**** Data under study ****
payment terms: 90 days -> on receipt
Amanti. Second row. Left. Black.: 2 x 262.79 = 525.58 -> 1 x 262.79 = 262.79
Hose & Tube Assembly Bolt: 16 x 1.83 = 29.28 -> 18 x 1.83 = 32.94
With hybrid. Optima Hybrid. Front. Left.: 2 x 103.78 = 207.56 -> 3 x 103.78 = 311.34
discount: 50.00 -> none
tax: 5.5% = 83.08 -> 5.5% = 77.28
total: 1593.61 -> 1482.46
****
**** Data under study ****
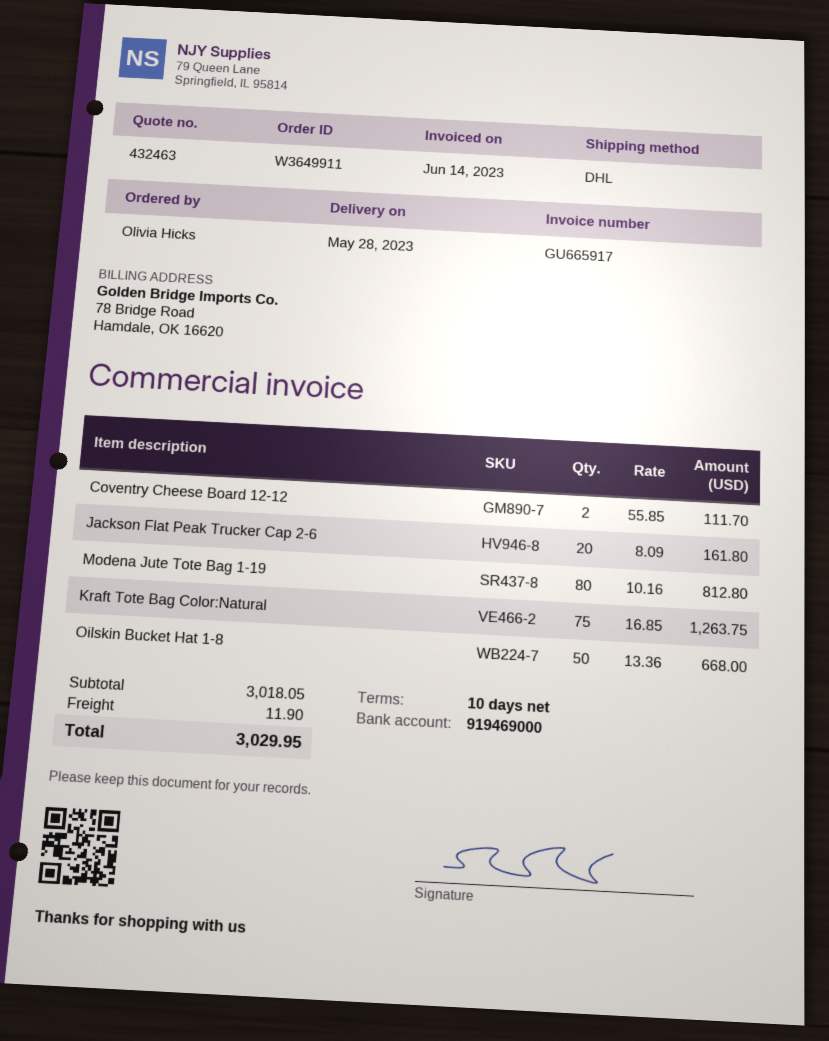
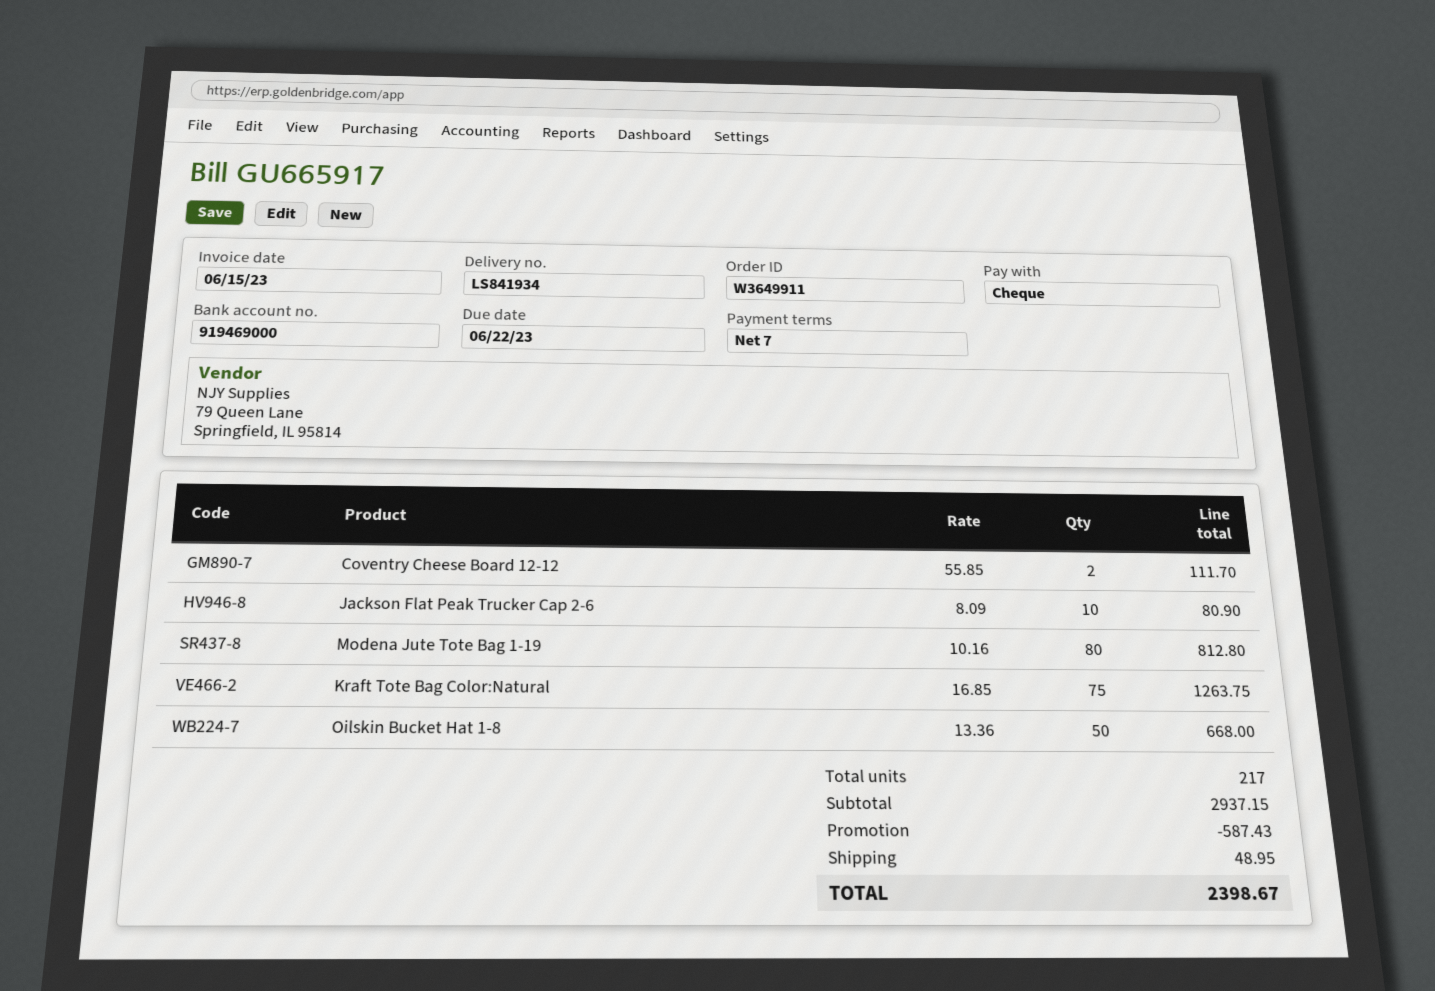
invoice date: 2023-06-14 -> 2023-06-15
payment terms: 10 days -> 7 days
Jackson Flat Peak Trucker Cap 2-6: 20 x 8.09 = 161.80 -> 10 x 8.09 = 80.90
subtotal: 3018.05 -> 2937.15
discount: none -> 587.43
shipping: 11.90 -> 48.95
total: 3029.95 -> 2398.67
****
**Task to carry out**
Retype only this portion of the data above: the line containing "subtotal: 3018.05 -> 2937.15", the line containing "total: 3029.95 -> 2398.67", and all lines between them, exactly.

**Expected output**
subtotal: 3018.05 -> 2937.15
discount: none -> 587.43
shipping: 11.90 -> 48.95
total: 3029.95 -> 2398.67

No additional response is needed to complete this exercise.